## [Data for this task]
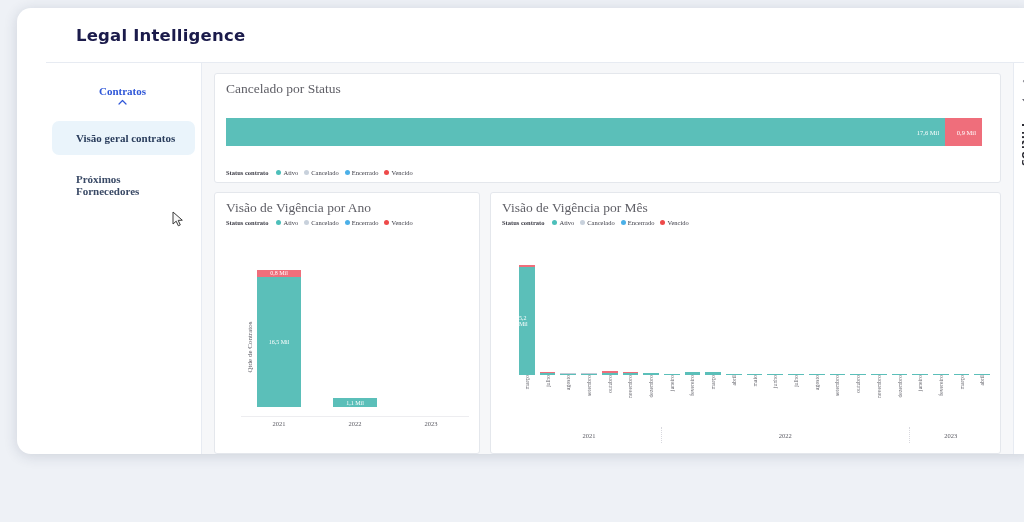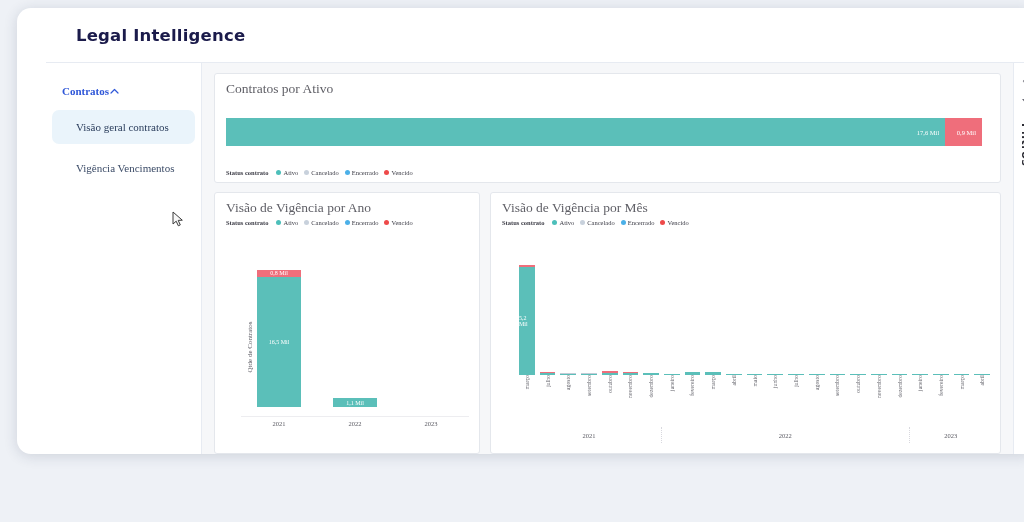--- a/index.html
+++ b/index.html
@@ -34,7 +34,7 @@
   }
   .nav-group{
     display:flex;align-items:center;justify-content:flex-start;
-    padding:6px 14px 6px 12px;margin:0 4px;
+    padding:6px 14px 6px 12px;margin:0 4px;flex-direction:column;
   }
   .nav-group-label{
     font-family:"Liberation Serif", serif;

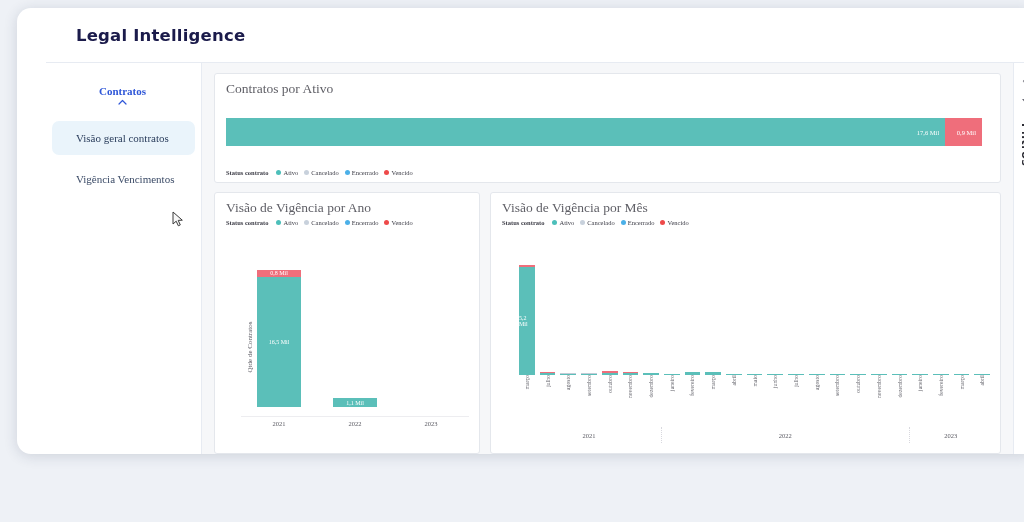--- a/index.html
+++ b/index.html
@@ -201,7 +201,7 @@
     <div id="content">
 
       <div class="card" id="card-status">
-        <div class="card-title">Contratos por Ativo</div>
+        <div class="card-title">Cancelado por Status</div>
         <div id="status-bar-wrap">
           <div id="status-bar">
               <div class="seg" style="background: rgb(91, 191, 185); width: 95.1351%;">

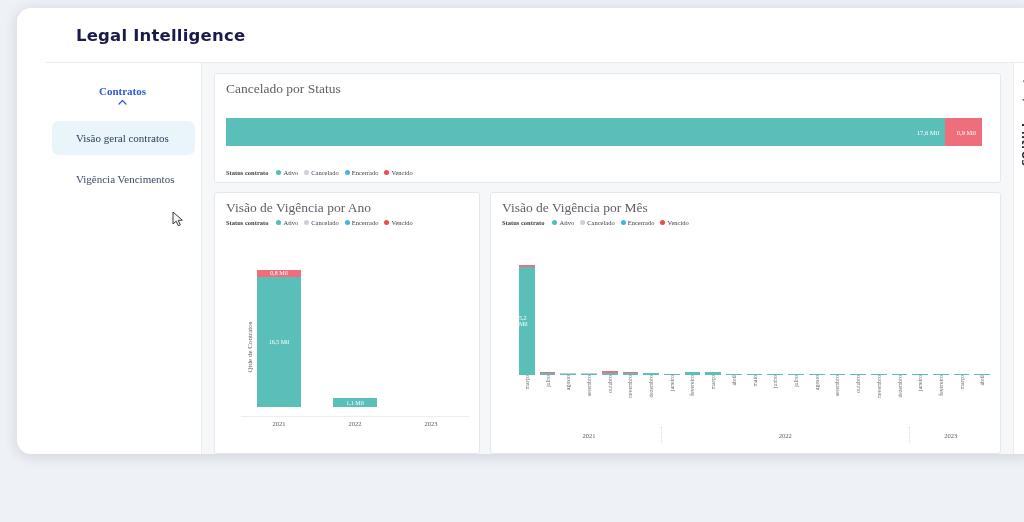--- a/index.html
+++ b/index.html
@@ -46,7 +46,7 @@
   .chev svg{display:block;}
   .nav-item{
     margin:7px 6px;padding:11px 12px 11px 24px;border-radius:7px;
-    font-family:"Liberation Serif", serif;font-weight:normal;
+    font-family:"Liberation Serif", serif;font-weight:bold;
     font-size:11px;color:#3a4a66;cursor:default;
   }
   .nav-item.active{background:#eaf4fb;color:#2a3d5c;}

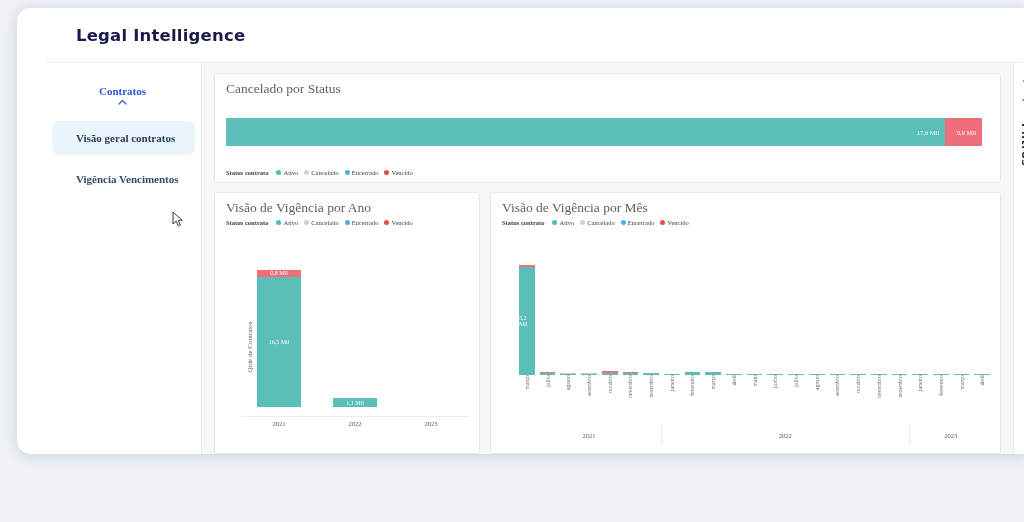--- a/index.html
+++ b/index.html
@@ -188,7 +188,7 @@
         <span>Visão geral contratos</span>
       </div>
       <div class="nav-item">
-        <span>Vigência Vencimentos</span>
+        <span>Próximos Fornecedores</span>
       </div>
 
       <div id="cursor">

## [Your instructions]
Look over the records above and copy each line that includes the string "display".

## [Result below]
     display:flex;align-items:center;justify-content:flex-start;
   .chev svg{display:block;}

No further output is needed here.